Working in product management for facial-recognition companies for five years in Silicon Valley during the mid-2000s, John Honovich noticed how surveillance companies often misrepresented or exaggerated claims to consumers, on subjects including their ability to capture high-quality and unbiased information. That led him to found a niche trade publication in 2008 called the Internet Protocol Video Market (IPVM), which aimed to provide reliable reporting on the limits of security technology.
Some 15 years later, IPVM has gone from being an industry-focused outlet read mostly by security technicians to a leading source of information on the harms of facial-recognition technology—and, in turn, influencing U.S. policy.
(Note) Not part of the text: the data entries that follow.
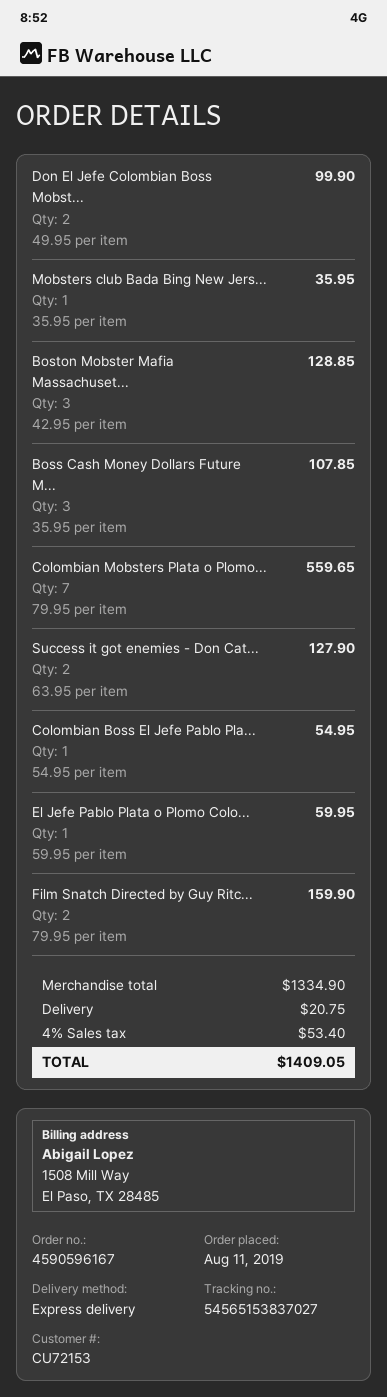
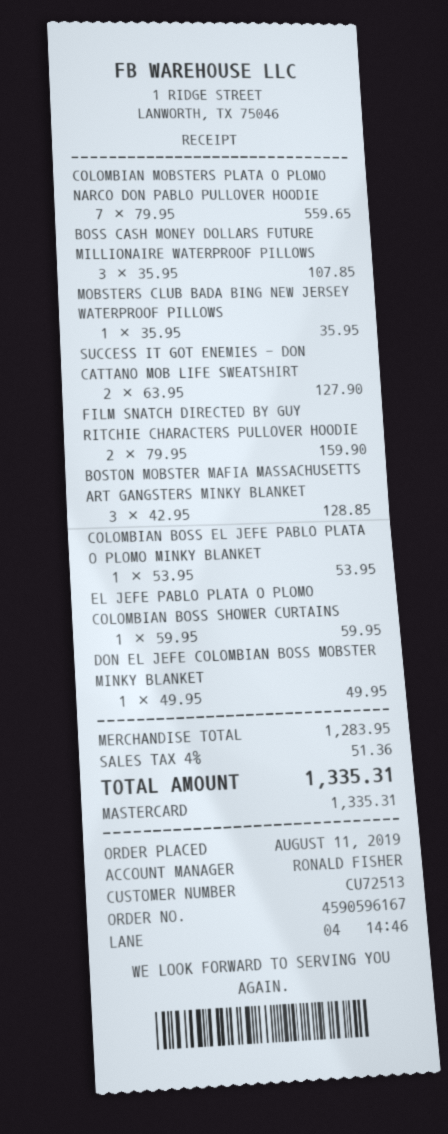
customer number: CU72153 -> CU72513
Don El Jefe Colombian Boss Mobst...: 2 x 49.95 = 99.90 -> 1 x 49.95 = 49.95
Colombian Boss El Jefe Pablo Pla...: 1 x 54.95 = 54.95 -> 1 x 53.95 = 53.95
subtotal: 1334.90 -> 1283.95
shipping: 20.75 -> none
tax: 4% = 53.40 -> 4% = 51.36
total: 1409.05 -> 1335.31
Honovich, 47, now leads a team of 30 journalists and researchers specializing in surveillance who report for IPVM’s website by digging through company filings and financial documents, and engineers who test surveillance cameras and other security equipment in a Pennsylvania security lab.
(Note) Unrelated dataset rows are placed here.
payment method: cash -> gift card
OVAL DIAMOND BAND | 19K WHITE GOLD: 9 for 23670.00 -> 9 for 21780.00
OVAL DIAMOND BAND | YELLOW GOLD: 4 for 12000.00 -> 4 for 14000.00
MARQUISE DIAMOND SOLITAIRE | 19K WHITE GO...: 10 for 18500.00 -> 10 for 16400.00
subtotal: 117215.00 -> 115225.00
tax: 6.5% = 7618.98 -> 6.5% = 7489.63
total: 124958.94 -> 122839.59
The team is firmly committed to revealing and uncovering problems of video surveillance, especially as governments continue to use the technology for documentation and, in some instances, persecution. “There are clearly deep ethical and moral problems there, but even pragmatically, I question how you can distinguish ethnic groups just by looking at them,” Honovich says. “Take Europeans, for example: Can you detect someone who’s French? What is a ‘French person’? So there are all sorts of massive issues there.”
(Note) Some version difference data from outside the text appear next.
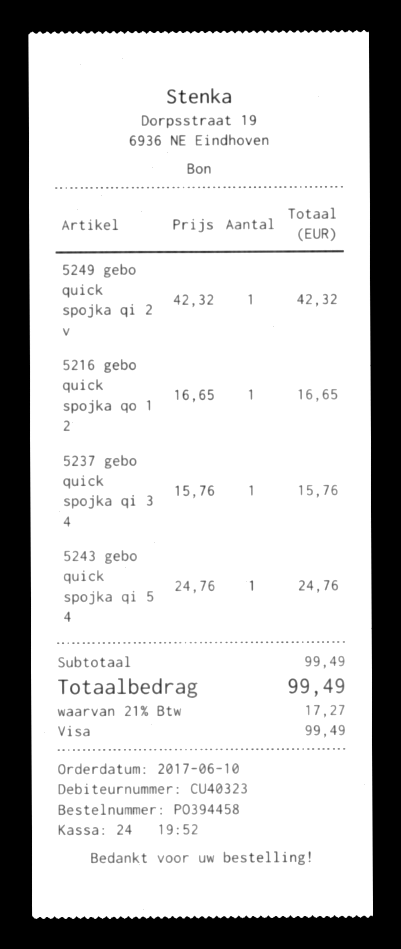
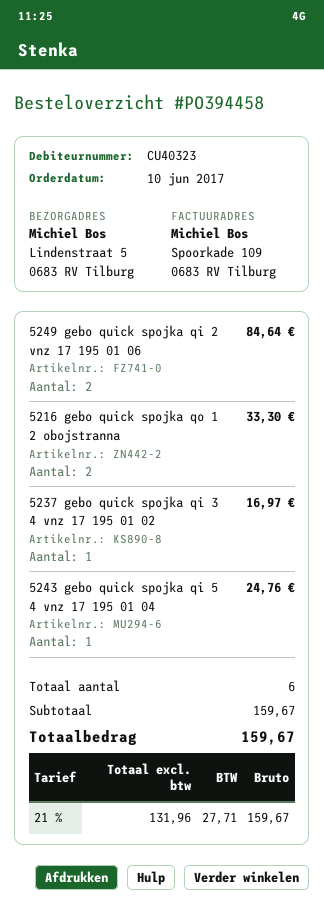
5249 gebo quick spojka qi 2 v: 1 for 42.32 -> 2 for 84.64
5216 gebo quick spojka qo 1 2: 1 for 16.65 -> 2 for 33.30
5237 gebo quick spojka qi 3 4: 1 for 15.76 -> 1 for 16.97
subtotal: 99.49 -> 159.67
tax: 21% = 17.27 -> 21% = 27.71
total: 99.49 -> 159.67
In 2020, IPVM unearthed critical documents on Beijing’s use of surveillance apparatus to persecute Uighurs, an overwhelmingly Muslim ethnic minority in northwestern China. It partnered with multiple news outlets to deliver scoops: a December report by the Washington Post detailed how the Chinese tech giant Huawei tested a face-scanning system that could trigger a “Uighur alarm,” while another report by the L.A. Times revealed how the Chinese firm Dahua claimed to identify Uighurs through camera technology that would automatically alert authorities. The U.S. Congressional-Executive Commission on China and the State Department acknowledged IPVM’s work in official hearings.
As AI increasingly makes surveillance technology more sophisticated, IPVM’s work has become even more important. At the same time, AI-powered facial recognition also results in all sorts of errors. One worrying prospect, Honovich says, is that the technology is worse at accurately detecting people of certain ethnicities—which can lead to incorrect identification of people, for example, in criminal cases. This is already happening. In Detroit, a Black woman filed a lawsuit in August against the police department for falsely arresting her in February while she was eight months pregnant after facial-recognition software allegedly incorrectly identified her as a carjacker and robber. The criminal charges were later dismissed, but the landmark federal lawsuit seeks to recover punitive and other damages, noting “the troubling implications of facial recognition technology in this case.”